Let’s see an example of an input image ( Image1.jpg )

Once you’ve run the main.py python script from the location containing the input images folder and the classes file as mentioned in the steps above, you will see the OpenLabeling tool GUI as shown below.

STEP (5)

Label the image by drawing the bounding box for the object.

Now that we have labeled the image, the output YOLO_darknet and PASCAL_VOC files will now save label data in them. The outputs for them look like as shown below:

YOLO format labeled text file

As you can see, the YOLO label file contains 5 values. The 1st value is that of the class index id as it was mentioned in the class_list.txt file.

The index starts at 0(zero). So 0 value here means it is the very first class i.e. “with_mask”. The remaining 4 values in the file are object coordinates and the height and width of the bounding box.

The label file will contain normalized values for all 5 parameters so their values will be between 0 to 1. The label for one object looks like as shown below.

<object-class> <x_center> <y_center> <width> <height>

Where:

<object-class> – integer number for an object from 0 to (classes-1)
<x_center> <y_center> <width> <height> – float values relative to width and height of the image, will be between 0.0 to 1.0
for example: <x> = <absolute_x> / <image_width> or <height> = <absolute_height> / <image_height>
attention: <x_center> <y_center> – are the center of the rectangle (not top-left corner)

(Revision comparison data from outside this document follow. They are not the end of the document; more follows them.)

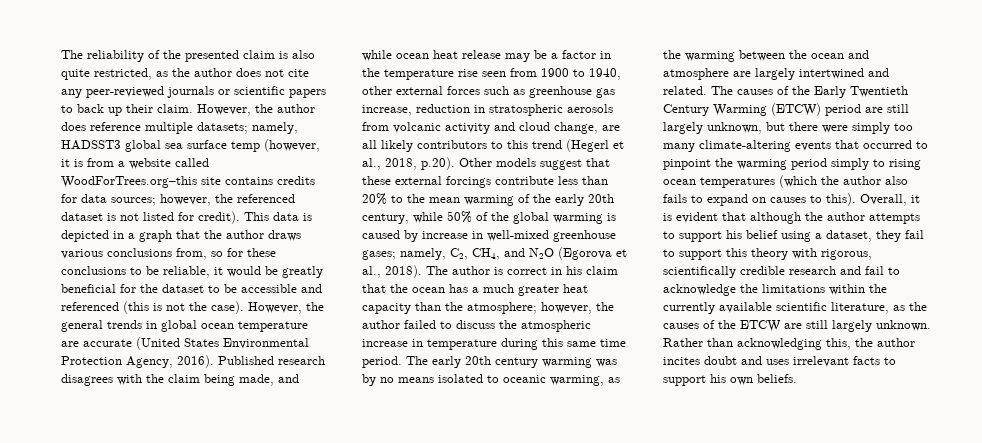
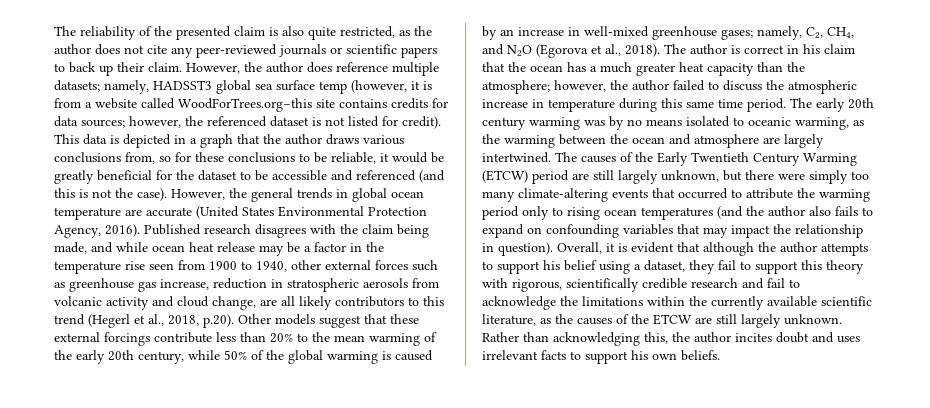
- This data is depicted in a graph that the author draws various conclusions from, so for these conclusions to be reliable, it would be greatly beneficial for the dataset to be accessible and referenced (this is not the case).
+ This data is depicted in a graph that the author draws various conclusions from, so for these conclusions to be reliable, it would be greatly beneficial for the dataset to be accessible and referenced (and this is not the case).
- Published research disagrees with the claim being made, and while ocean heat release may be a factor in the temperature rise seen from 1900 to 1940, other external forces such as greenhouse gas increase, reduction in stratospheric aerosols from volcanic activity and cloud change, are all likely contributors to this trend (Hegerl et al., 2018, p.20). Other models suggest that these external forcings contribute less than 20% to the mean warming of the early 20th century, while 50% of the global warming is caused by increase in well-mixed greenhouse gases;
+ Published research disagrees with the claim being made, and while ocean heat release may be a factor in the temperature rise seen from 1900 to 1940, other external forces such as greenhouse gas increase, reduction in stratospheric aerosols from volcanic activity and cloud change, are all likely contributors to this trend (Hegerl et al., 2018, p.20). Other models suggest that these external forcings contribute less than 20% to the mean warming of the early 20th century, while 50% of the global warming is caused by an increase in well-mixed greenhouse gases;
- The early 20th century warming was by no means isolated to oceanic warming, as the warming between the ocean and atmosphere are largely intertwined and related.
+ The early 20th century warming was by no means isolated to oceanic warming, as the warming between the ocean and atmosphere are largely intertwined.
- The causes of the Early Twentieth Century Warming (ETCW) period are still largely unknown, but there were simply too many climate-altering events that occurred to pinpoint the warming period simply to rising ocean temperatures (which the author also fails to expand on causes to this).
+ The causes of the Early Twentieth Century Warming (ETCW) period are still largely unknown, but there were simply too many climate-altering events that occurred to attribute the warming period only to rising ocean temperatures (and the author also fails to expand on confounding variables that may impact the relationship in question).

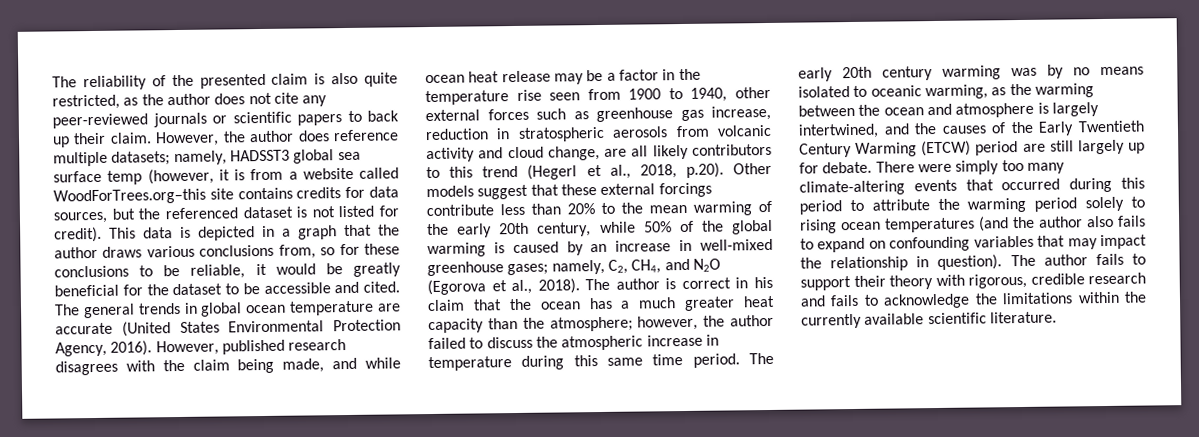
- However, the author does reference multiple datasets; namely, HADSST3 global sea surface temp (however, it is from a website called WoodForTrees.org–this site contains credits for data sources; however, the referenced dataset is not listed for credit).
+ However, the author does reference multiple datasets; namely, HADSST3 global sea surface temp (however, it is from a website called WoodForTrees.org–this site contains credits for data sources, but the referenced dataset is not listed for credit).
- This data is depicted in a graph that the author draws various conclusions from, so for these conclusions to be reliable, it would be greatly beneficial for the dataset to be accessible and referenced (and this is not the case). However, the general trends in global ocean temperature are accurate (United States Environmental Protection Agency, 2016).
+ This data is depicted in a graph that the author draws various conclusions from, so for these conclusions to be reliable, it would be greatly beneficial for the dataset to be accessible and cited. The general trends in global ocean temperature are accurate (United States Environmental Protection Agency, 2016).
- Published research disagrees with the claim being made, and while ocean heat release may be a factor in the temperature rise seen from 1900 to 1940, other external forces such as greenhouse gas increase, reduction in stratospheric aerosols from volcanic activity and cloud change, are all likely contributors to this trend (Hegerl et al., 2018, p.20). Other models suggest that these external forcings contribute less than 20% to the mean warming of the early 20th century, while 50% of the global warming is caused by an increase in well-mixed greenhouse gases;
+ However, published research disagrees with the claim being made, and while ocean heat release may be a factor in the temperature rise seen from 1900 to 1940, other external forces such as greenhouse gas increase, reduction in stratospheric aerosols from volcanic activity and cloud change, are all likely contributors to this trend (Hegerl et al., 2018, p.20). Other models suggest that these external forcings contribute less than 20% to the mean warming of the early 20th century, while 50% of the global warming is caused by an increase in well-mixed greenhouse gases;
- The early 20th century warming was by no means isolated to oceanic warming, as the warming between the ocean and atmosphere are largely intertwined. The causes of the Early Twentieth Century Warming (ETCW) period are still largely unknown, but there were simply too many climate-altering events that occurred to attribute the warming period only to rising ocean temperatures (and the author also fails to expand on confounding variables that may impact the relationship in question).
+ The early 20th century warming was by no means isolated to oceanic warming, as the warming between the ocean and atmosphere is largely intertwined, and the causes of the Early Twentieth Century Warming (ETCW) period are still largely up for debate. There were simply too many climate-altering events that occurred during this period to attribute the warming period solely to rising ocean temperatures (and the author also fails to expand on confounding variables that may impact the relationship in question).
- Overall, it is evident that although the author attempts to support his belief using a dataset, they fail to support this theory with rigorous, scientifically credible research and fail to acknowledge the limitations within the currently available scientific literature, as the causes of the ETCW are still largely unknown. Rather than acknowledging this, the author incites doubt and uses irrelevant facts to support his own beliefs.
+ The author fails to support their theory with rigorous, credible research and fails to acknowledge the limitations within the currently available scientific literature.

PASCAL_VOC format labeled XML file

The PASCAL_VOC XML file contains the values as shown in this pic. It contains the values of the 4 coordinates of the bounding box mentioned here as xmin, ymin, xmax, ymax. (xmin-top left, ymin-top left, xmax-bottom right, ymax-bottom right)

It also contains the name of the input image file and the name of the object class in the image. If the image contains multiple object classes, the XML file will also have multiple classes and multiple values for their respective coordinates written in them.

See the example for an image with multiple classes below.

Image2.jpg

Note: Use A & D on your keyboard to toggle between images. Use W & S on your keyboard to toggle between classes.

The output YOLO_darknet and PASCAL_VOC label files for the above labeled image look like as shown below:

YOLO format labeled text file

The YOLO format label file contains multiple object labels, each in a new line. All the values represent the same parameters as mentioned earlier.

PASCAL_VOC format labeled XML file

The PASCAL_VOC label file also contains multiple object classes and different coordinates for each of those object classes. All the values represent the same parameters as mentioned earlier.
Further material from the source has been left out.